The number that should end the policy debate: 9 million people. Nearly half the population of New York State. Served by a single gravity-fed system that reaches their taps with no filtration barrier. The only thing standing between a sophisticated attacker and mass chemical exposure to 9 million people is a set of voluntary guidelines that 70% of water utilities are not following — and no law that requires them to.
All findings in this report are based on publicly available information including CISA ICS-CERT advisories, Congressional Research Service reports, the National Academies Review of the NYC Watershed Protection Program (2020), Wikipedia documentation of the 2015 and 2016 Ukraine power grid attacks attributed to GRU/Sandworm, CNN, NPR, and CyberScoop reporting on the Oldsmar Florida incident, and EPA inspection reporting. Ukraine power grid casualty figures reflect the known disruption scope; no confirmed direct deaths from the grid attacks were established in public reporting. This represents the author's independent analysis and does not reflect the views of any employer or client organization.

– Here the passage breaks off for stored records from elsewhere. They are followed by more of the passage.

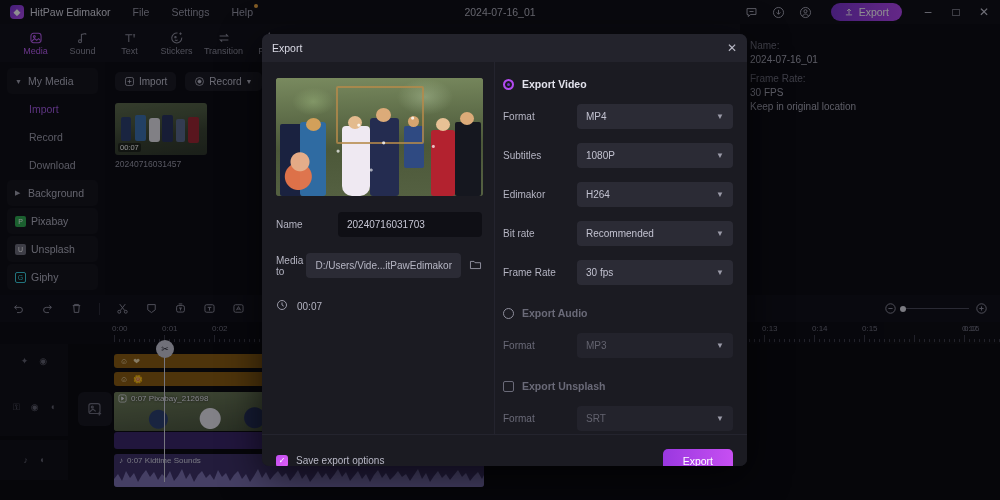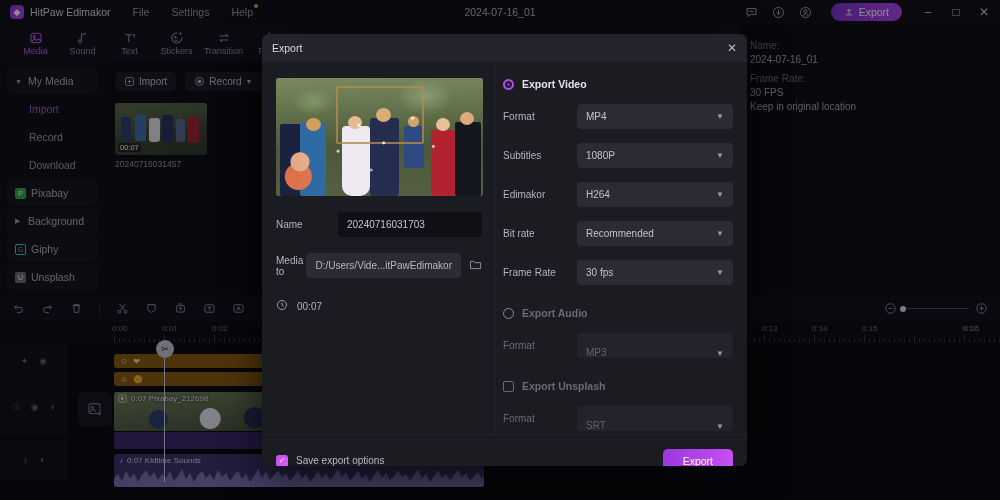"Pixabay" div.side-item { order: before "Background" -> after "Background" }
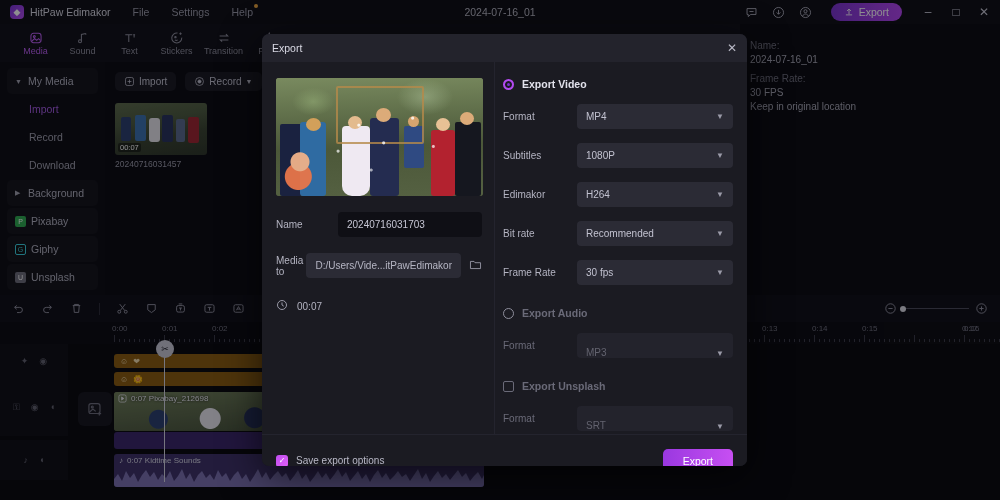"Giphy" div.side-item { order: before "Unsplash" -> after "Unsplash" }
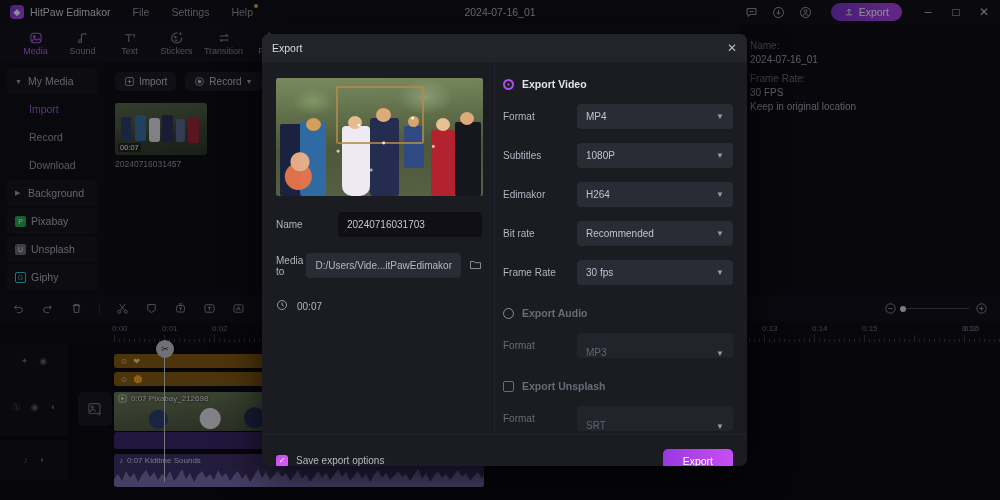"MP3" .sel.dim { align-items: flex-end -> none }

Yana Ivanov is a security analyst and CMMC compliance consultant based in Connecticut, specializing in cybersecurity risk assessment for defense contractors in the Connecticut defense industrial base. With 15 years of enterprise technology experience and an MS in Information Systems, she brings a practitioner perspective to threat intelligence analysis. She is currently pursuing CompTIA Security+ and CMMC Registered Practitioner certification, with a focus on helping defense supply chain companies achieve genuine — not checkbox — security compliance. This analysis was produced independently as a contribution to the security community's understanding of active threats against US defense infrastructure.